This post is dedicated to Ana, my travel companion for work trips and creative guru. I’ll miss working with you.
China holds a special place in my heart, with all the memories when I was living there. So, DISCLAIMER, my recommendations could be completely bias!
Although I spent most of my time in China in Beijing, and I do consider Beijing kind of like my home, I am also very attached to Shanghai. It could be probably because my better half and his family are from there and I have been visiting quite often, so that’s another sense of home.
My take on these two gigantic cities is that Beijing feels slightly more americanized while Shanghai is a bit more european. Usually that can be noticed on the buildings surrounding the cities, the influence on food and brands as well as overall city vibes.
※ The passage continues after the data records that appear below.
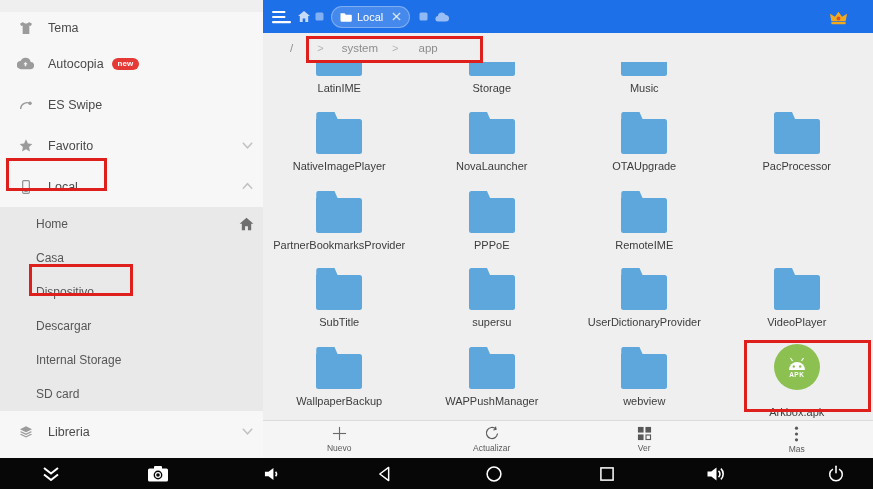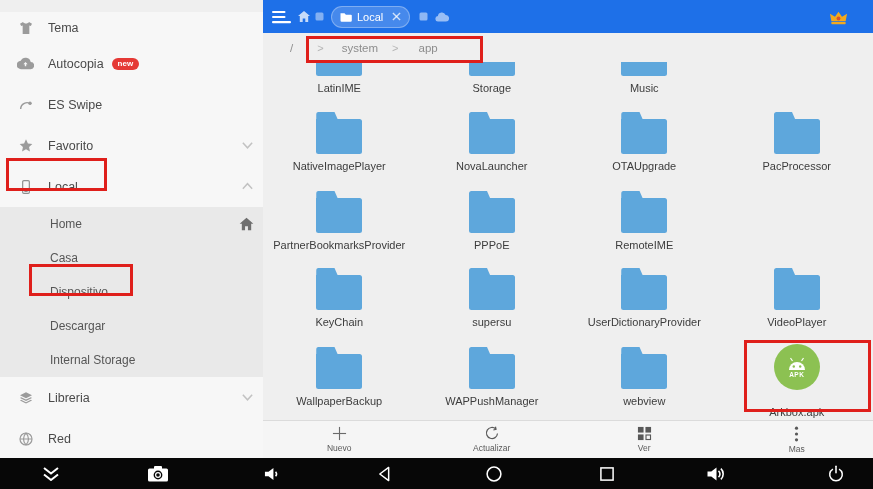--- a/index.html
+++ b/index.html
@@ -12,7 +12,7 @@
   .s-icon{width:17px;height:17px;display:flex;align-items:center;justify-content:center;flex:0 0 17px;}
   .s-label{margin-left:14px;font-size:12.5px;color:#4a4a4a;}
   .s-sub{background:#E9E9E9;}
-  .s-sub .s-label{margin-left:33px;font-size:12px;color:#565656;}
+  .s-sub .s-label{margin-left:19px;font-size:12px;color:#565656;}
   .chev{margin-left:auto;display:flex;align-items:center;}
   .badge{margin-left:8px;background:#E53935;color:#fff;font-size:8px;line-height:12px;
          padding:0 6px;border-radius:6px;font-weight:bold;}

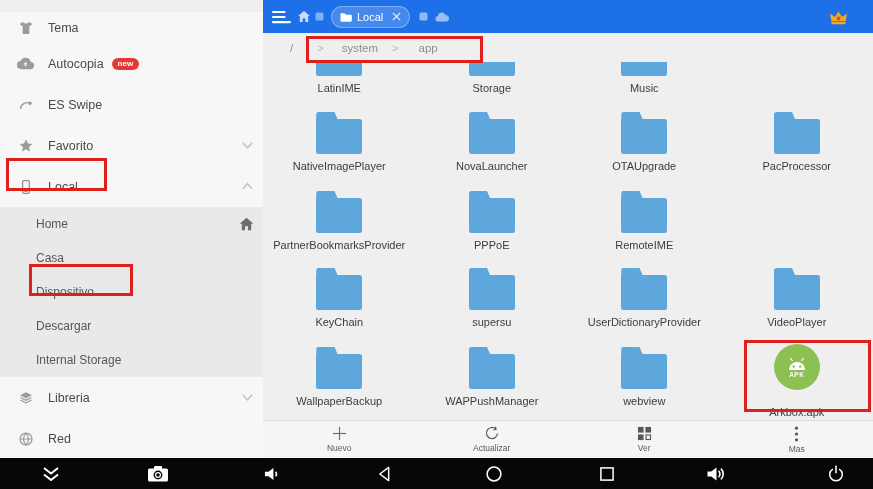--- a/index.html
+++ b/index.html
@@ -278,7 +278,7 @@
       <div class="grid-row r4">
         <div class="cell">
             <div class="folder"></div>
-            <div class="name">KeyChain</div>
+            <div class="name">SubTitle</div>
           </div>
         <div class="cell">
             <div class="folder"></div>

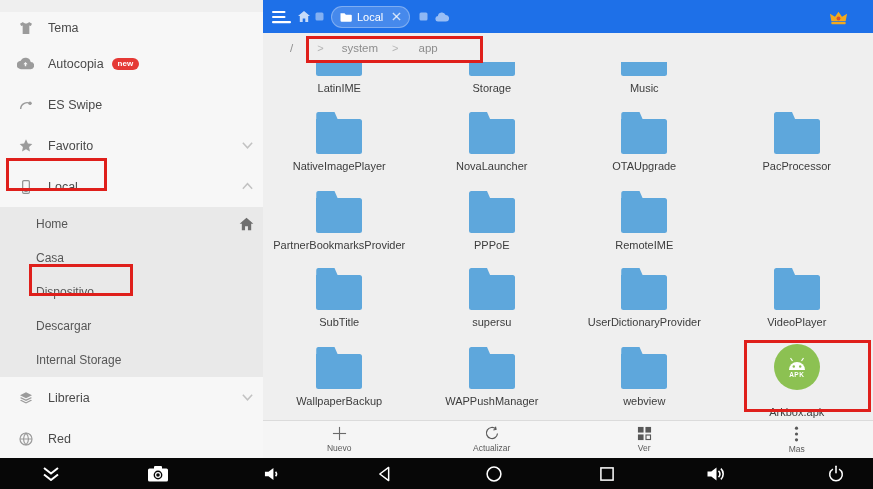--- a/index.html
+++ b/index.html
@@ -143,6 +143,9 @@
       <div class="si h34">
         <span class="s-label">Internal Storage</span>
       </div>
+      <div class="si h34">
+        <span class="s-label">SD card</span>
+      </div>
     </div>
     <div class="si h41">
       <span class="s-icon">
That’s my new theory, I travel to feel vibes and usually my top score is based on whether I can live on that city or not. I have already lived in Beijing, some of my happiest days and I would actually live in Shanghai.
One of the largest and most popular cities in mainland China, Shanghai 上海 literally means above water, it being so close to the sea and with the Huangpuu river diving the middle.
I’ve been to Shanghai several times by now. My first time there was back in 2007 where the crowds in Nanjing road reminded me of how I expected everywhere in China to be, crowded. And then a few times later to visit his family, in the coldest winter, the and the suffocating hotness of July and even in the overwhelming period of Chinese New Year. So here’s my local guide on places where to go, what to eat and some restaurant recommendations.
Where to go
The Bund – probably where all the Shanghai postcard pictures are taken, it’s a good tourist spot to take a memorable picture with the skyscrapers and the Pearl tower in the back
Xin Tian Di – all time favourite area in Shanghai, and I particulalry enjoyed it this year as it was becoming one of the coolest areas in Shanghai. Cool artsy vibes, good food choices and some really interesting shopping options. I would recommend the S. Engine Coffee which was pretty posh and full of fashion bloggers, the Korean make up brand “Too cool for school” and their lunch box foundation kit, Zoo Coffee, dim sum at the world famous Ding Tai fung, the Sichuan Maurya 孔雀.
Jing An Temple
Yu Yuan Garden
Nan Jing Road
The ultimate shopping street in Shanghai, well known for centuries.
Shanghai food to try
Xiao Long Bao dumplings 小笼包
What might seem like a good old boring dumpling, has an interesting trick to eat as it has “soup” inside it. So be careful when eating this, as after dipping it in vinegar, take a small bite on the dumpling and slurp all the soup and then eat the rest of the dumpling.
Honey Lotus Root with Sticky Rice 糯米藕
Beef stir fried He Fen noodles 干炒牛河 my favourite noodles of all time, that also come with a funny story. When living in Beijing, I was the one to “discover” this dish among the Albanian community. To this day, everyone calls them Jona’s noodles when they get together, even though it’s been 9 years that I don’t live there anymore.
Res braised pork 红烧肉
Tea eggs 茶蛋 boiled eggs in fragrant tea, staple street food
Cold red tea 冰红茶 found everywhere in supermarkets, great for hot days
Places where to eat
Ye Olde Station Restaurant 上海老站餐厅
Sincerely one of the best food we’ve had in Shanghai. As it usually happens with me, the gold spots are found completely randomly. Just like this one.
What to order:
Tofu skins with vegetables
Spicy beef 水煮牛肉 tender pieces of beef in hot spicy numbing sauce
Wild mushroom with bamboo shoots
Turnip flake cake
Black shrimp dumplings usual dumplings filled with shrimp
Started 2018 at the happiest place on earth! A rare sunny day with a clear blue sky, made the epic castle and the fake little towns look even more surreal. Surprisingly not as crowded as expected, with time for rides at about 40-60 minutes waiting time. I would totally recommend the Photography pack and the option to skip the line. Also, better buy the Minnie ears before the entrance as inside they are exactly the same but ridiculously expensive ( as low at 10 RMB from outside to over 100 RMB inside).
Most people already know by now, but a lot of apps and services are actually banned in China ( including Whatsapp, Facebook, Instagram, Google and more). However, good news if you are traveling and planning to be on roaming, as everything works from a foreign sim. If not, there’s plenty of VPN apps that can help you cross the Great Chinese Firewall.
Whoever is going to China, make the most of it and hopefully I don’t see too many of those pictures, it’s the one place that always makes me nostalgic and wishing I was there!